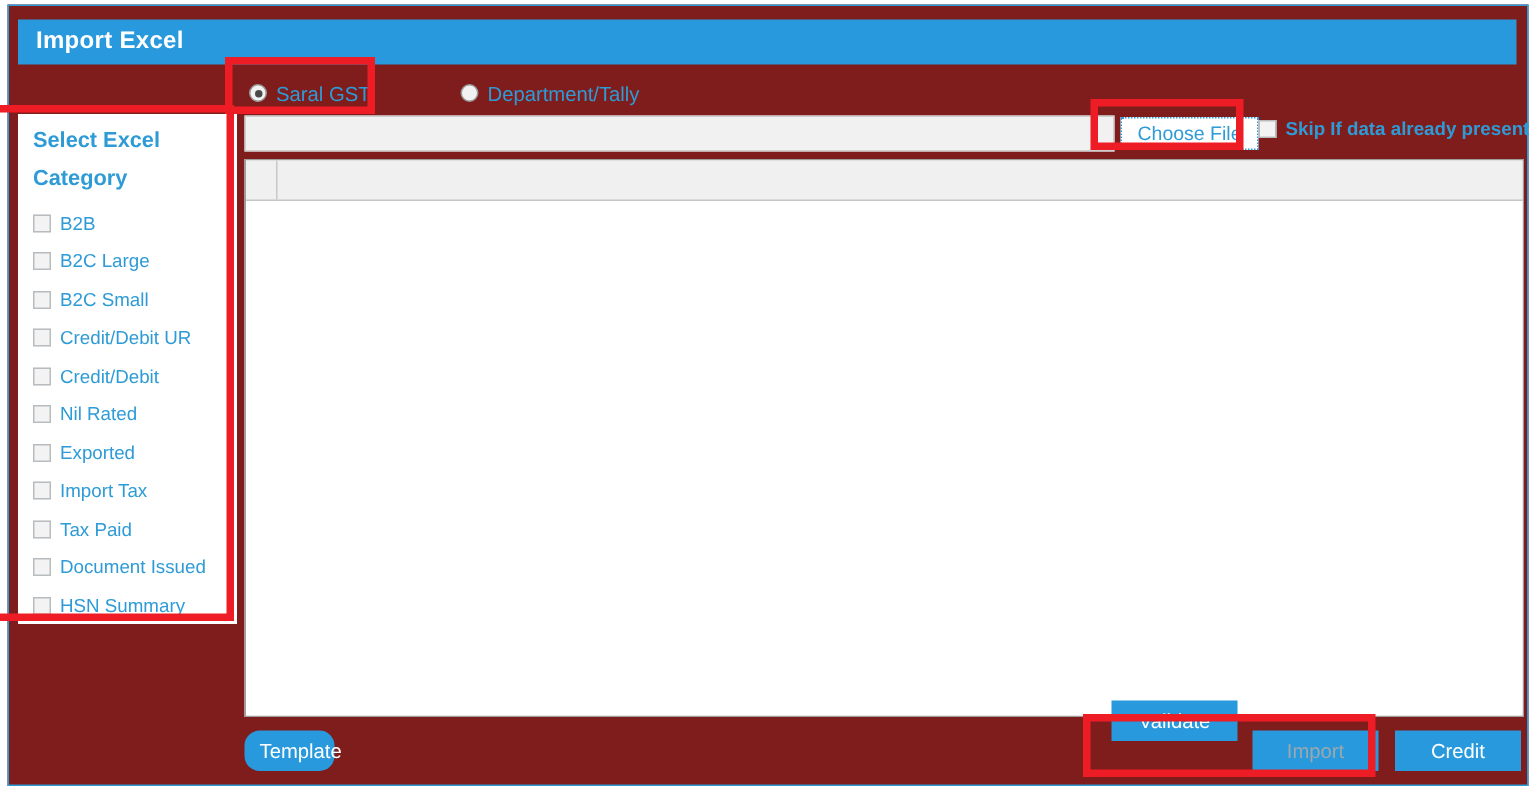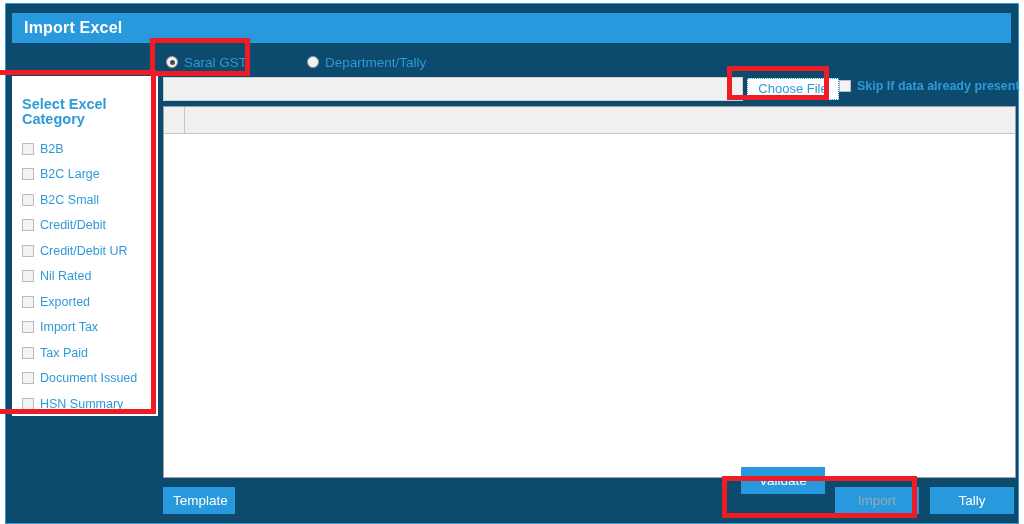--- a/index.html
+++ b/index.html
@@ -22,7 +22,7 @@
     top: 3px;
     width: 1014px;
     height: 521px;
-    background: #0c4a6e;
+    background: #7f1d1d;
     border: 1px solid #2e9bd6;
     box-sizing: border-box;
   }

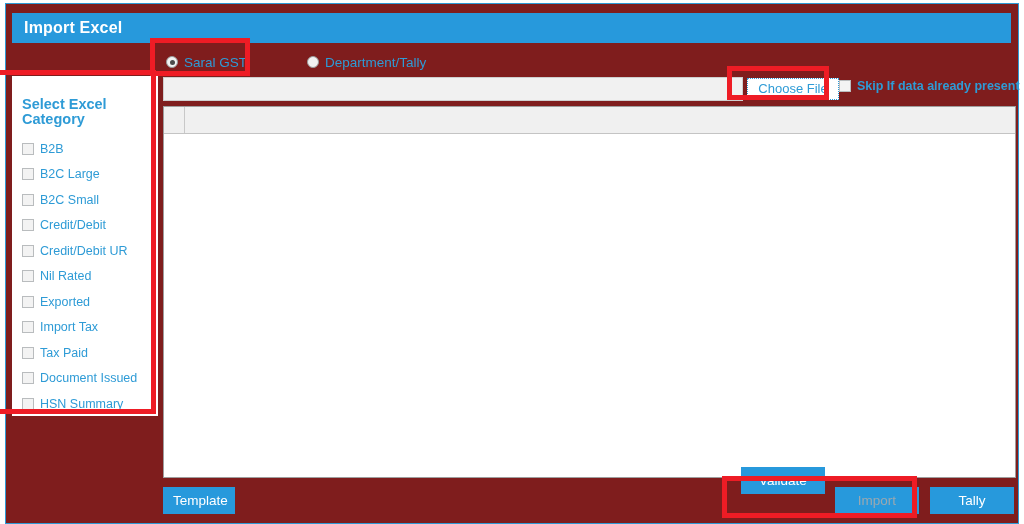--- a/index.html
+++ b/index.html
@@ -98,7 +98,7 @@
     font-size: 14.5px;
     margin-left: 10px;
   }
-  #select-excel-heading { position: absolute; top: 20px; }
+  #select-excel-heading { position: absolute; top: 10px; }
   #category-heading { position: absolute; top: 35px; }
   #category-list {
     position: absolute;

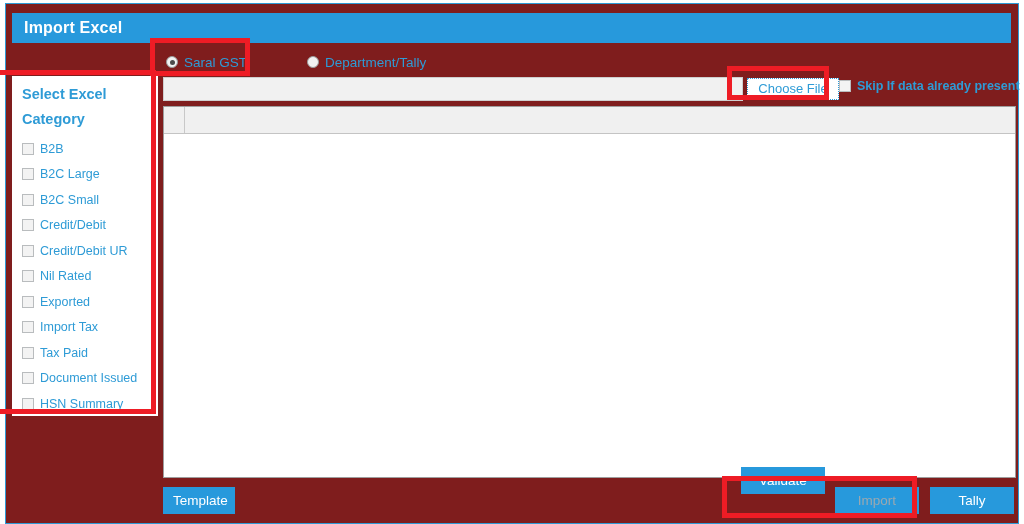--- a/index.html
+++ b/index.html
@@ -307,11 +307,11 @@
       </label>
       <label class="cat-item">
         <span class="cbox"></span>
+        <span>Credit/Debit UR</span>
+      </label>
+      <label class="cat-item">
+        <span class="cbox"></span>
         <span>Credit/Debit</span>
-      </label>
-      <label class="cat-item">
-        <span class="cbox"></span>
-        <span>Credit/Debit UR</span>
       </label>
       <label class="cat-item">
         <span class="cbox"></span>

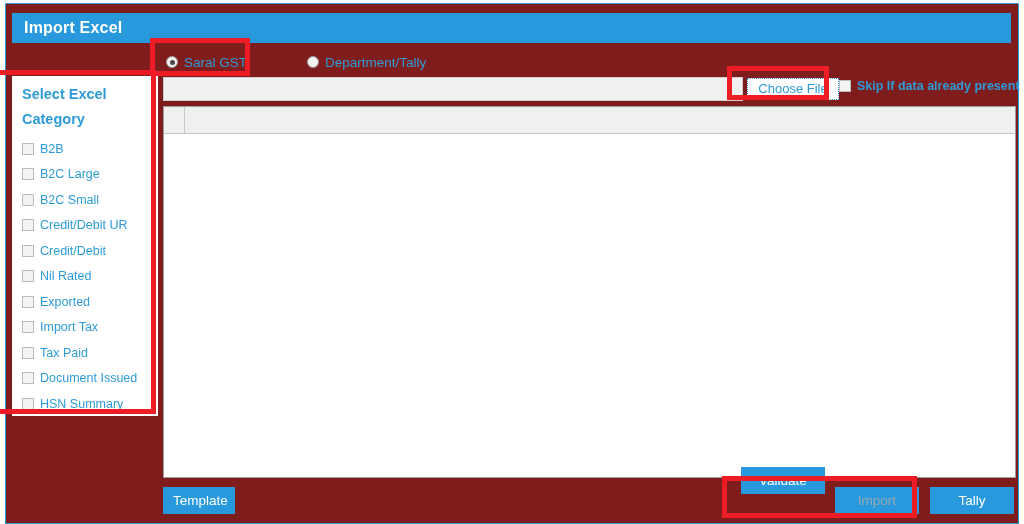--- a/index.html
+++ b/index.html
@@ -235,7 +235,8 @@
     position: absolute;
     left: 157px;
     top: 483px;
-    width: 72px;
+    width: 60px;
+    border-radius: 10px;
   }
   #validate-button {
     position: absolute;

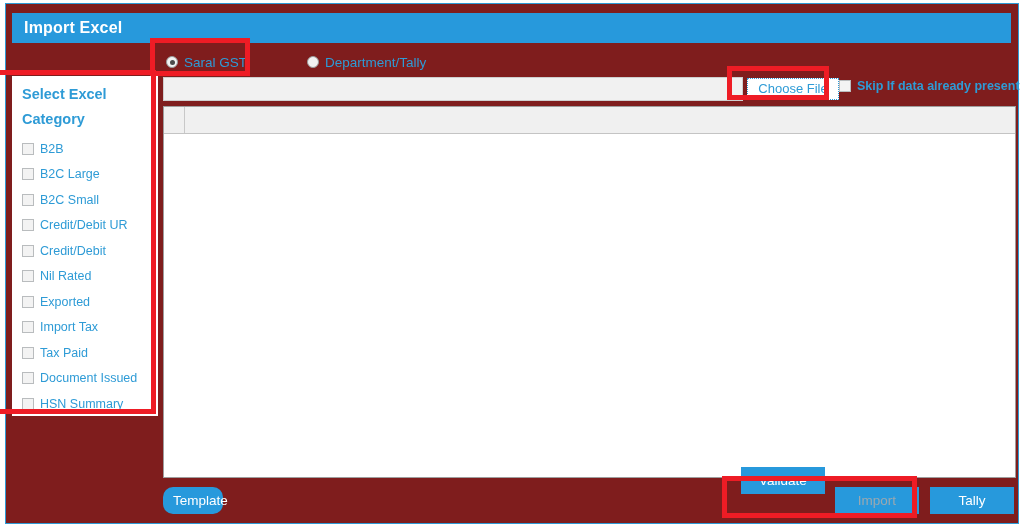--- a/index.html
+++ b/index.html
@@ -361,7 +361,7 @@
   <button id="template-button" class="btn">Template</button>
   <button id="validate-button" class="btn">Validate</button>
   <button id="import-button" class="btn disabled">Import</button>
-  <button id="close-button" class="btn">Tally</button>
+  <button id="close-button" class="btn">Credit</button>
 
 </div>
 

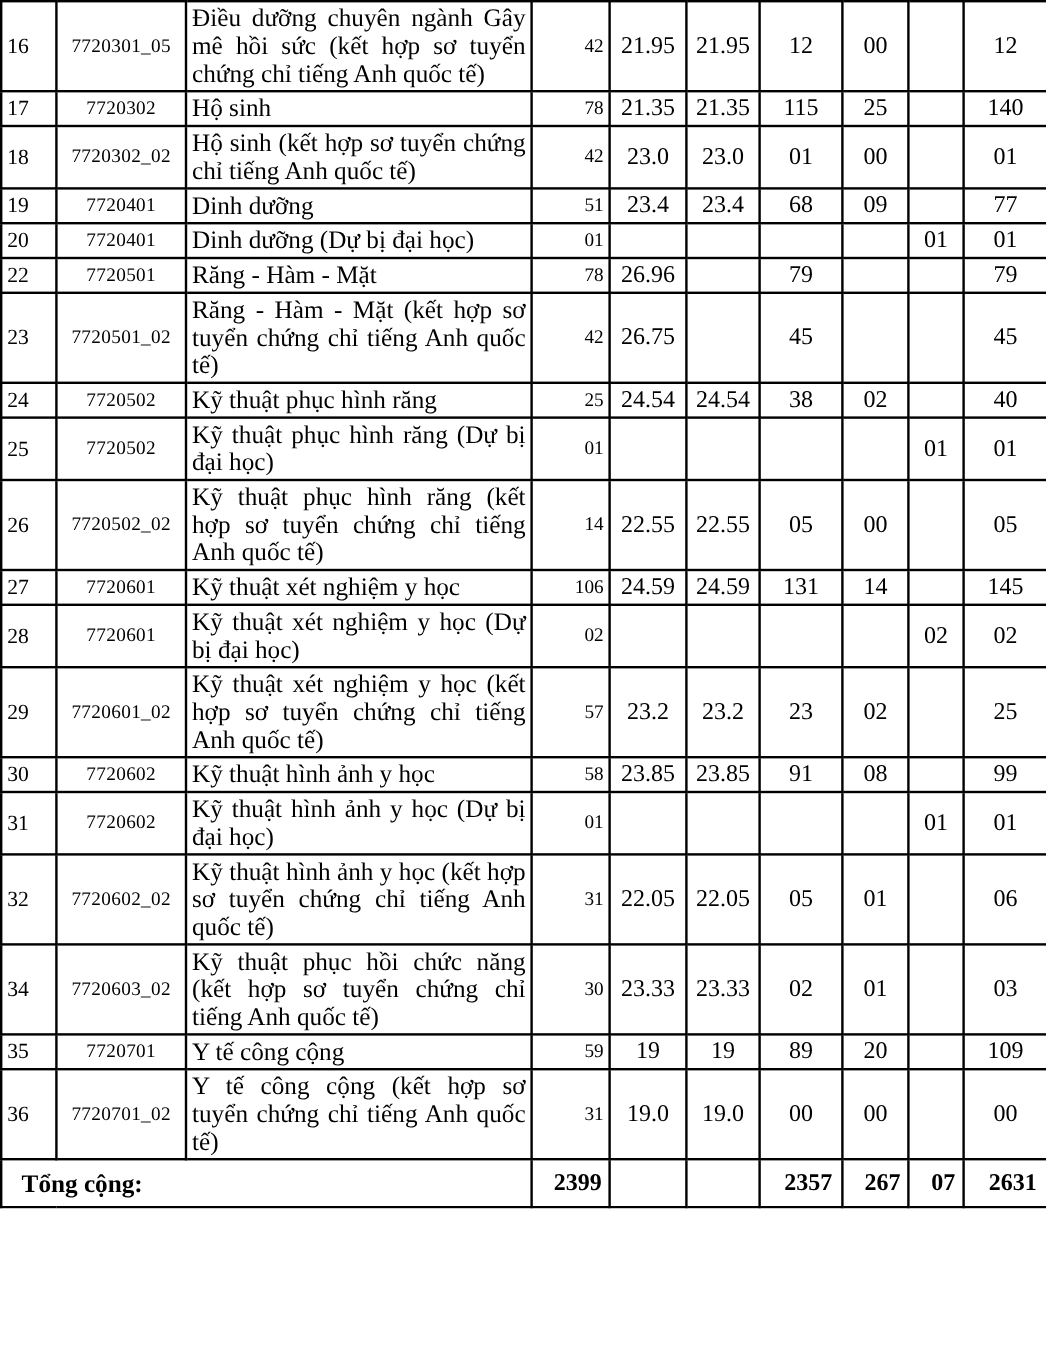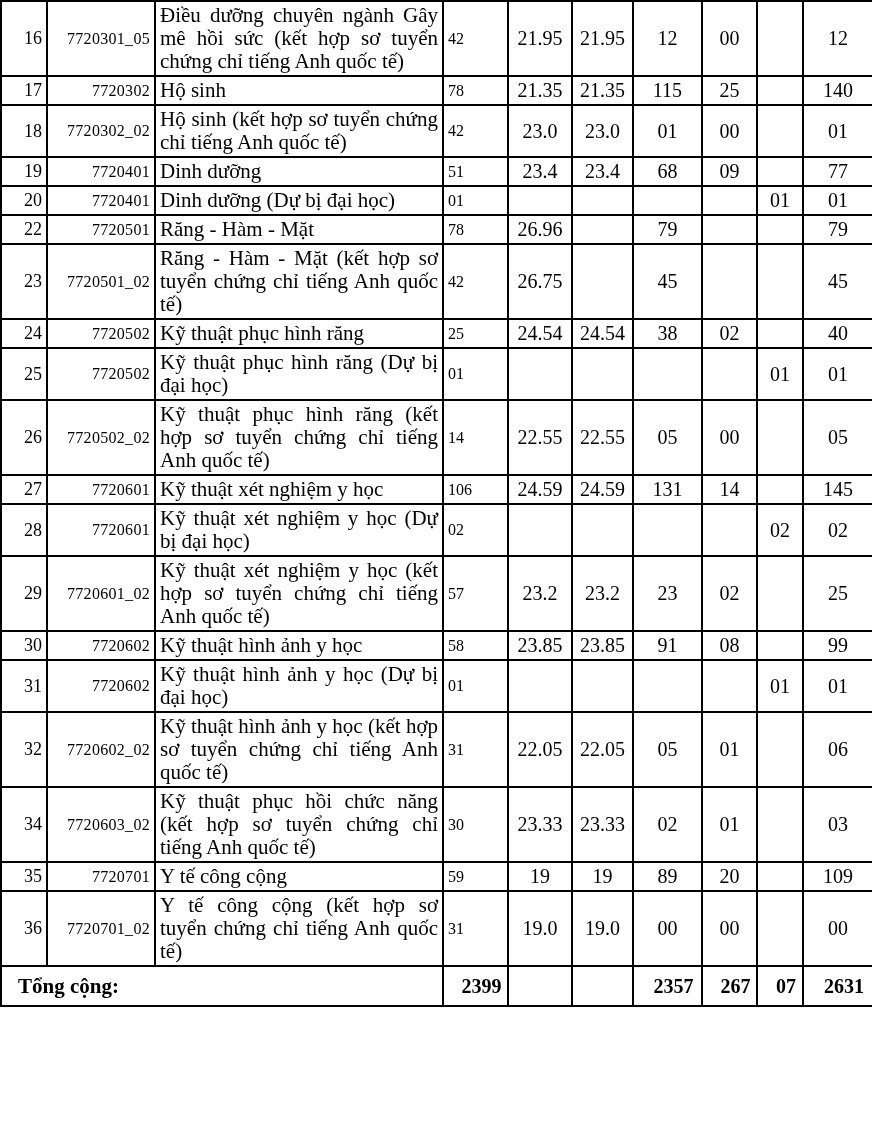--- a/index.html
+++ b/index.html
@@ -25,7 +25,7 @@
     padding: 2px 4px;
   }
   td.stt {
-    text-align: right;
+    text-align: left;
     font-size: 18px;
   }
   td.code {

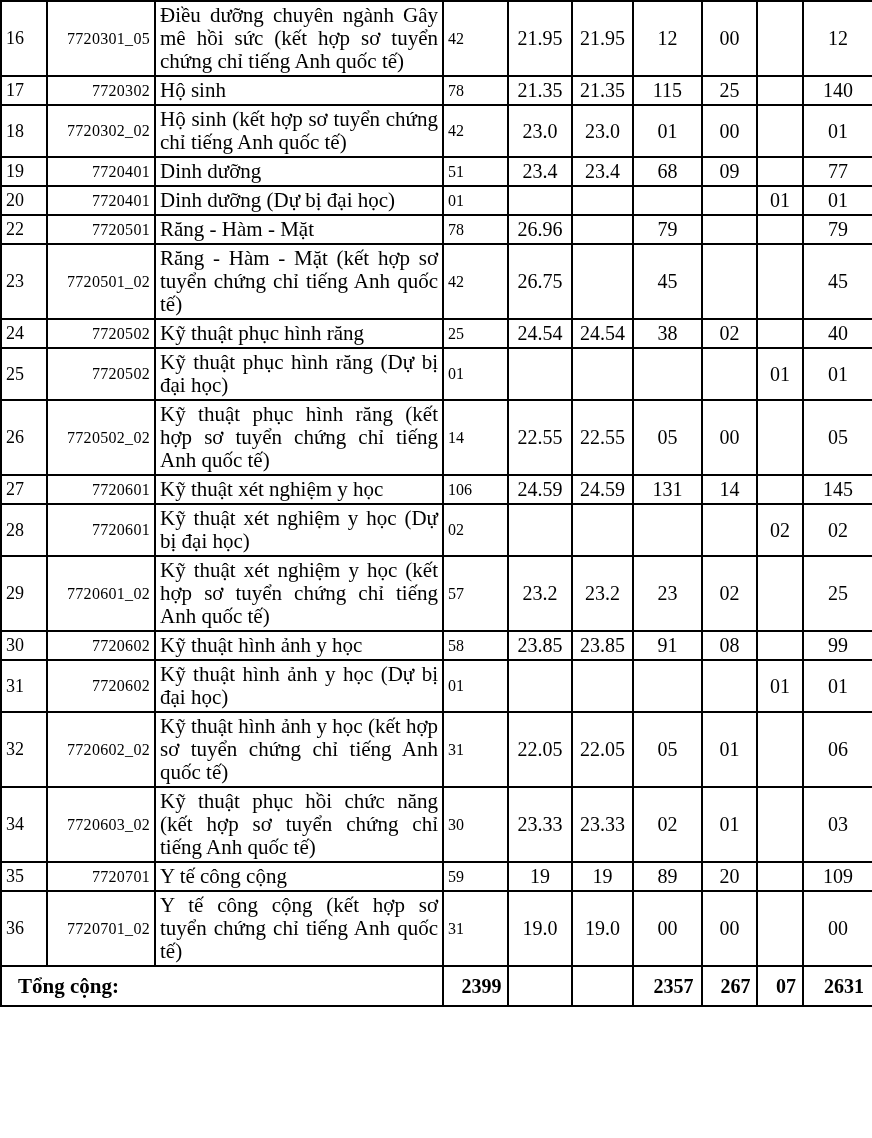--- a/index.html
+++ b/index.html
@@ -29,7 +29,7 @@
     font-size: 18px;
   }
   td.code {
-    text-align: right;
+    text-align: center;
     font-size: 16px;
     padding-left: 9px;
     letter-spacing: 0.3px;

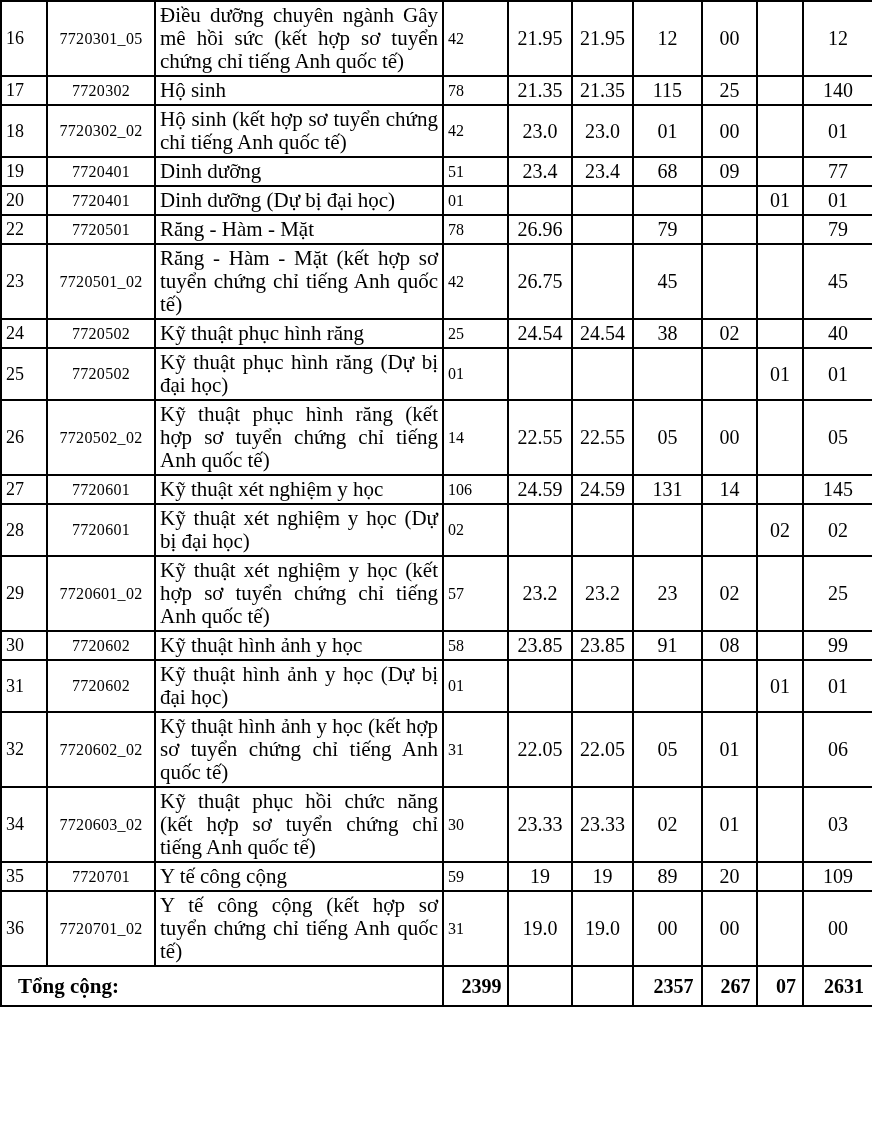--- a/index.html
+++ b/index.html
@@ -42,7 +42,7 @@
     padding: 3px 7px;
   }
   td.quota {
-    text-align: left;
+    text-align: right;
     font-size: 16px;
   }
   td.num {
--
### DESCRIPTION OF THE TASK:
Please repeat everything in the data above except the pictures, exactly as it reads.

### RESULT BELOW:
--- a/index.html
+++ b/index.html
@@ -22,7 +22,7 @@
     top: 3px;
     width: 1014px;
     height: 521px;
-    background: #0c4a6e;
+    background: #7f1d1d;
     border: 1px solid #2e9bd6;
     box-sizing: border-box;
   }

--- a/index.html
+++ b/index.html
@@ -98,7 +98,7 @@
     font-size: 14.5px;
     margin-left: 10px;
   }
-  #select-excel-heading { position: absolute; top: 20px; }
+  #select-excel-heading { position: absolute; top: 10px; }
   #category-heading { position: absolute; top: 35px; }
   #category-list {
     position: absolute;

--- a/index.html
+++ b/index.html
@@ -307,11 +307,11 @@
       </label>
       <label class="cat-item">
         <span class="cbox"></span>
+        <span>Credit/Debit UR</span>
+      </label>
+      <label class="cat-item">
+        <span class="cbox"></span>
         <span>Credit/Debit</span>
-      </label>
-      <label class="cat-item">
-        <span class="cbox"></span>
-        <span>Credit/Debit UR</span>
       </label>
       <label class="cat-item">
         <span class="cbox"></span>

--- a/index.html
+++ b/index.html
@@ -235,7 +235,8 @@
     position: absolute;
     left: 157px;
     top: 483px;
-    width: 72px;
+    width: 60px;
+    border-radius: 10px;
   }
   #validate-button {
     position: absolute;

--- a/index.html
+++ b/index.html
@@ -361,7 +361,7 @@
   <button id="template-button" class="btn">Template</button>
   <button id="validate-button" class="btn">Validate</button>
   <button id="import-button" class="btn disabled">Import</button>
-  <button id="close-button" class="btn">Tally</button>
+  <button id="close-button" class="btn">Credit</button>
 
 </div>
 

--- a/index.html
+++ b/index.html
@@ -25,7 +25,7 @@
     padding: 2px 4px;
   }
   td.stt {
-    text-align: right;
+    text-align: left;
     font-size: 18px;
   }
   td.code {

--- a/index.html
+++ b/index.html
@@ -29,7 +29,7 @@
     font-size: 18px;
   }
   td.code {
-    text-align: right;
+    text-align: center;
     font-size: 16px;
     padding-left: 9px;
     letter-spacing: 0.3px;

--- a/index.html
+++ b/index.html
@@ -42,7 +42,7 @@
     padding: 3px 7px;
   }
   td.quota {
-    text-align: left;
+    text-align: right;
     font-size: 16px;
   }
   td.num {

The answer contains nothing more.